Go here for this morning's blogging about last night's Bachelorette final episode.
Last night I was tired and in a foul mood. I needed mindless, stupid, escapist television to put my mood in a better place. So, I decided, no matter how boring or appalling I found it, I was going to watch an entire episode of The Bachelorette.
I did not know, at the time, this was a 2 hour commitment, with the first hour called "DeAnna Tells All." I didn't want to know all. I don't remember much of that hour. My mind must have wandered. I do remember they went to Vail, Colorado to visit the only married couple to result from one of these shows. The husband part of this pair did not seem a happy fellow. And the skin all around his eyes was an odd shade of blue. I don't think it was eye shadow. His name is Ryan, the wife's name is Trista. I've seen this pair on TV before.
And then the second hour began. There are 6 potential husbands remaining. In this episode she must get rid of 2 and then next week take the other 4 to their hometowns to meet their friends and family. Most of the conversation on the show revolved around DeAnna's overarching concern regarding those visits.
The show started with the Outhouse boys being let out and with everyone taken to Palm Springs for a week of heavy dating.
I read someone describe this DeAnna person as having the personality of a gnat. I get what they mean now. If, of all the video footage they must have filmed, if what they show is the best they had to work with, well, that's just sad.
I've seldom listened to so many stilted conversations. She's so earnest about her search for a husband. It's a process, we hear again and again. That takes 4 weeks. You develop a lifelong relationship, in 4 weeks, with cameras recording your meetings with your potential mate.
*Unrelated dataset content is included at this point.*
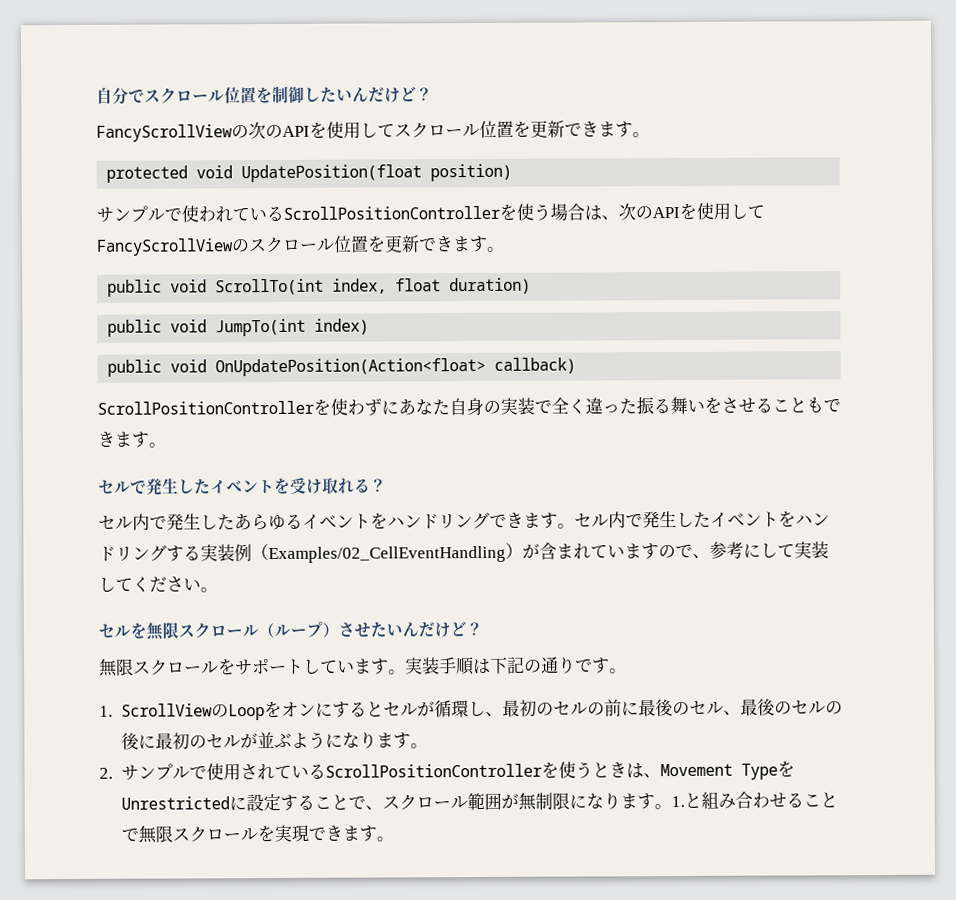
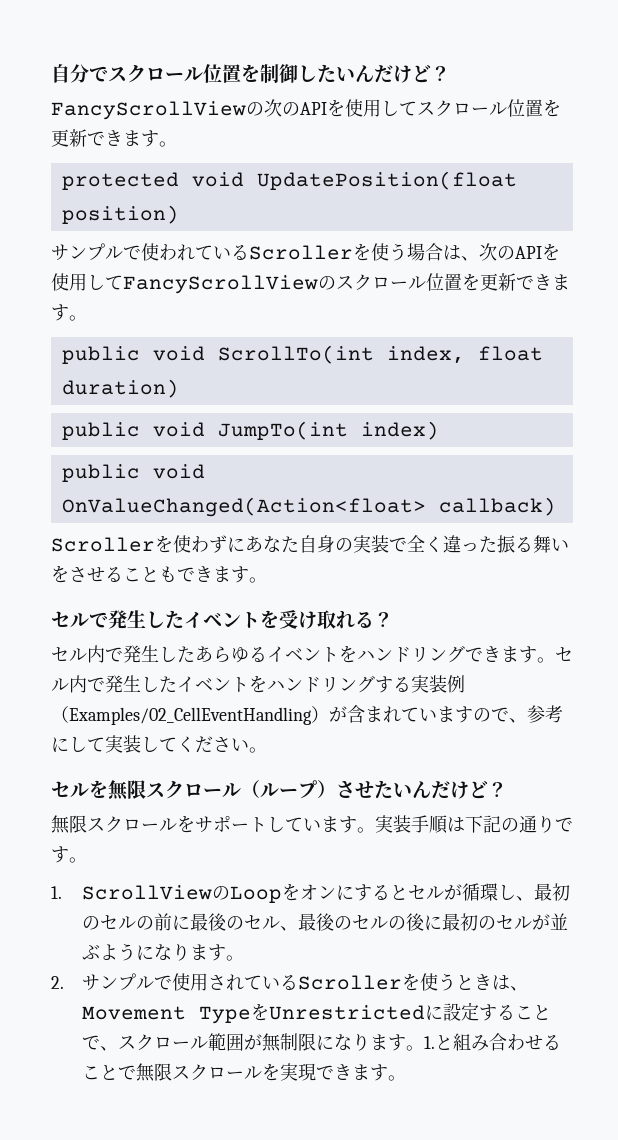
[283,205,500,220] ScrollPositionController -> [249,245,353,260] Scroller
[215,357,487,377] OnUpdatePosition(Action<float> -> [61,497,426,517] OnValueChanged(Action<float>
[97,400,314,415] ScrollPositionController -> [51,537,155,552] Scroller
[324,763,542,778] ScrollPositionController -> [298,975,403,990] Scroller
One of the ones she booted she first took on a ride up the Palm Springs Tramway. They had dinner outside in the cold and a lot of stilted conversation where he, whatever his name was, professed his growing feelings for her, now that they've finally been alone. Except for the camera crew.
She took another guy on a very weird date. I remember his name. Jeremy. A very boring lawyer from Dallas, who claims to work til 10pm every night, yet still finds time to hit the gym, what appeared to be excessively, as he looked like a skinny Schwarzenegger. Is a guy who works til 10pm each night, and then hits the gym, good husband material?
So, for her date with musclebound Jeremy, DeAnna drove him, in a vintage car, to the late Frank Sinatra's house where much hilarity ensued as they badly karaoked a Frank Sinatra song. Their conversation was painful to listen to. This girl does not have the slightest bit of wit to her. And then, suddenly, they were in robes. Apparently, their swimming suits had been smuggled in. And so they swam in Frank's pool. Jeremy was a tad funny when he apologized to Sinatra for the singing and other desecrations of Frank's house.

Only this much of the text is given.